Generally speaking, Washington people aren’t funny. They try and try, but their comic timing isn’t good, and their subjects are unpromising. Jon Stewart can wring a joke out of cap-and-trade legislation. Senators and cabinet secretaries should leave that sort of thing to the pros.

Decoder was reminded of this the other day when listening to Attorney General Eric Holder banter with Sen. Barbara Mikulski. The occasion was a hearing. Mr. Holder had just wished Sen. Richard Shelby a happy birthday.

“I didn’t know that! You really are a good detective,” said Senator Mikulski.

“Well, the FBI works for me,” said Holder, flexing his wit.

The audience laughed. Uneasily. Sure, Holder may be a great lawyer, but does he remember that J. Edgar Hoover used the FBI to probe people’s personal lives?
Secretary of the Treasury Tim Geithner controls the Internal Revenue Service. But you don’t hear him tweaking House Speaker Nancy Pelosi about her charitable deductions. In public, anyway.

Now, humor does occur in D.C. But typically it falls into one of two categories:

1. Inadvertent. GoogleJoe Biden,” and you’ll see what I mean.

2. Consultant-provided. Pros write lines, and Washingtonians deliver them. For instance, some of Bill Clinton’s jokes for special occasions were provided by politico/former ad man Mark Katz. Mr. Katz now runs a consultancy devoted to writing jokes for powerful people.

Hmmm.

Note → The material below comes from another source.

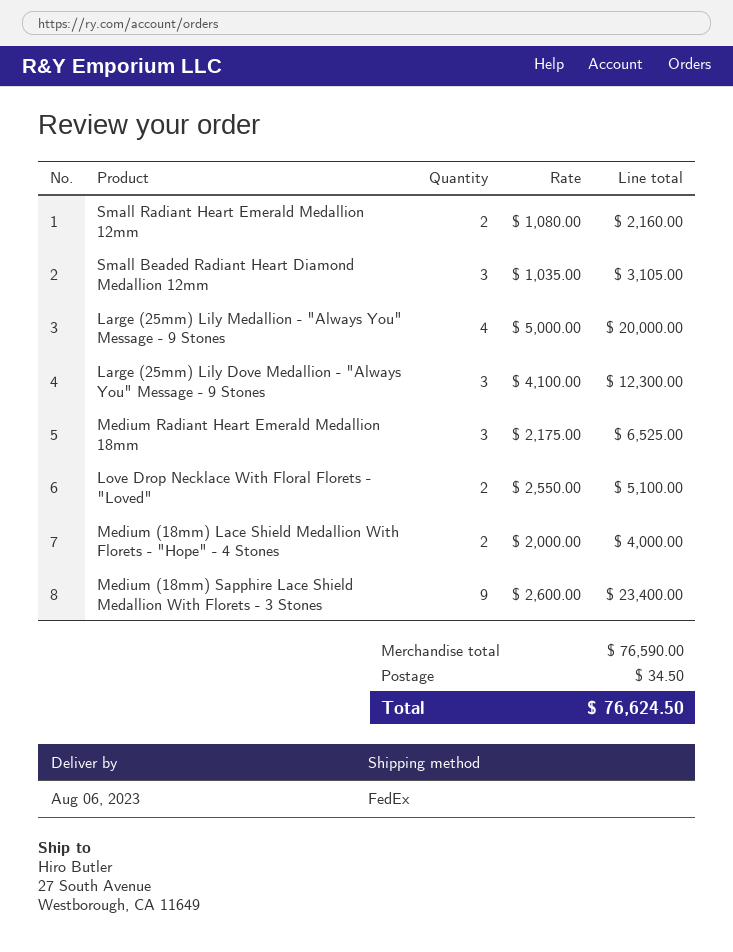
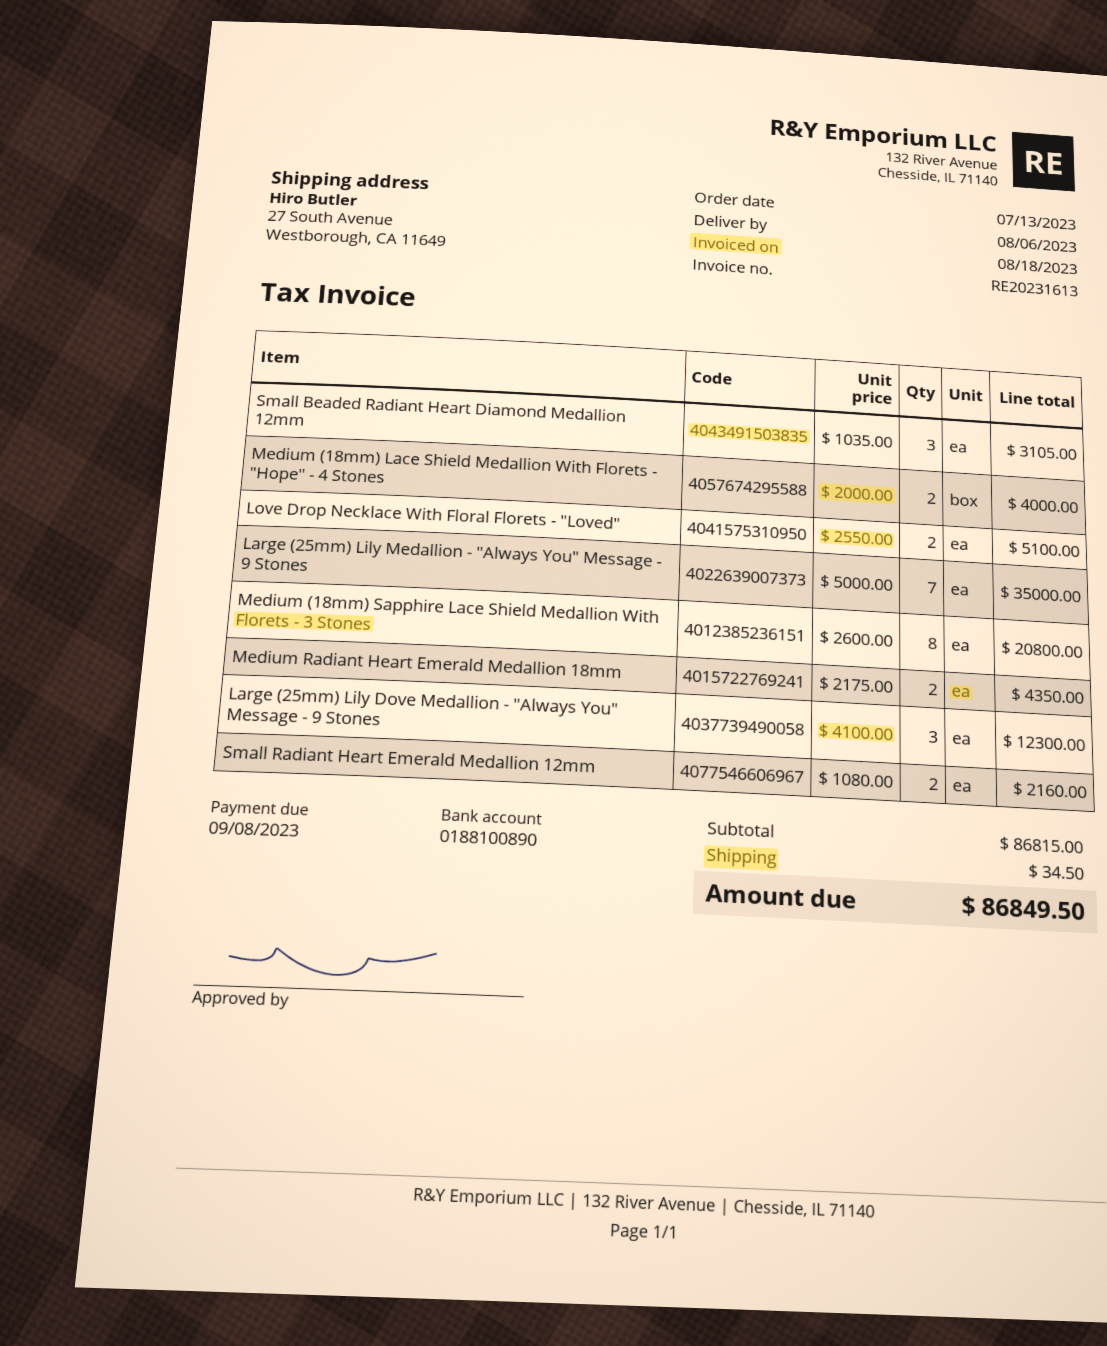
Large (25mm) Lily Medallion - "Always You" Message - 9 Stones: 4 x 5000.00 = 20000.00 -> 7 x 5000.00 = 35000.00
Medium Radiant Heart Emerald Medallion 18mm: 3 x 2175.00 = 6525.00 -> 2 x 2175.00 = 4350.00
Medium (18mm) Sapphire Lace Shield Medallion With Florets - 3 Stones: 9 x 2600.00 = 23400.00 -> 8 x 2600.00 = 20800.00
subtotal: 76590.00 -> 86815.00
total: 76624.50 -> 86849.50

President Obama was very funny at this year’s White House Correspondents’ Dinner. Wonder who wrote his stuff...

(Said Mr. Obama of House Republican leader John Boehner, who sports an apparently fake tan: “We have a lot in common. He’s a person of color. Although not a color that appears in the natural world.”)

One reason your typical elected (or appointed) official can’t crack wise is that humor is dangerous. One person’s joke is another’s outrage, and in politics it does not take much controversy for a trap door to open and end a career.

Earl Butz, secretary of Agriculture for Presidents Richard Nixon and Gerald Ford, once told a very, very bad joke in a private setting. But the joke got out, and it was so bad, with racist and misogynist overtones, that Butz was forced to resign. He never served in public office again.

Plus, comedy is often the tool of the outsider, the person who sees and mocks the contradictions and connections that insiders accept, or miss. But Washington is a city full of people who were insiders from grade school on. Was Lenny Bruce ever a student body president? We think not. It is true, though, that Johnny Carson went to college with Ted Sorensen, John Kennedy’s wordsmith.

What’s that, you say? “Three words: Senator Al Franken.”

Well, that’s not settled yet. But if he prevails in his Senate seat bid, think of the entertainment possibilities. Maybe they’ll make him chairman of a new Senate Committee on Irony Reform.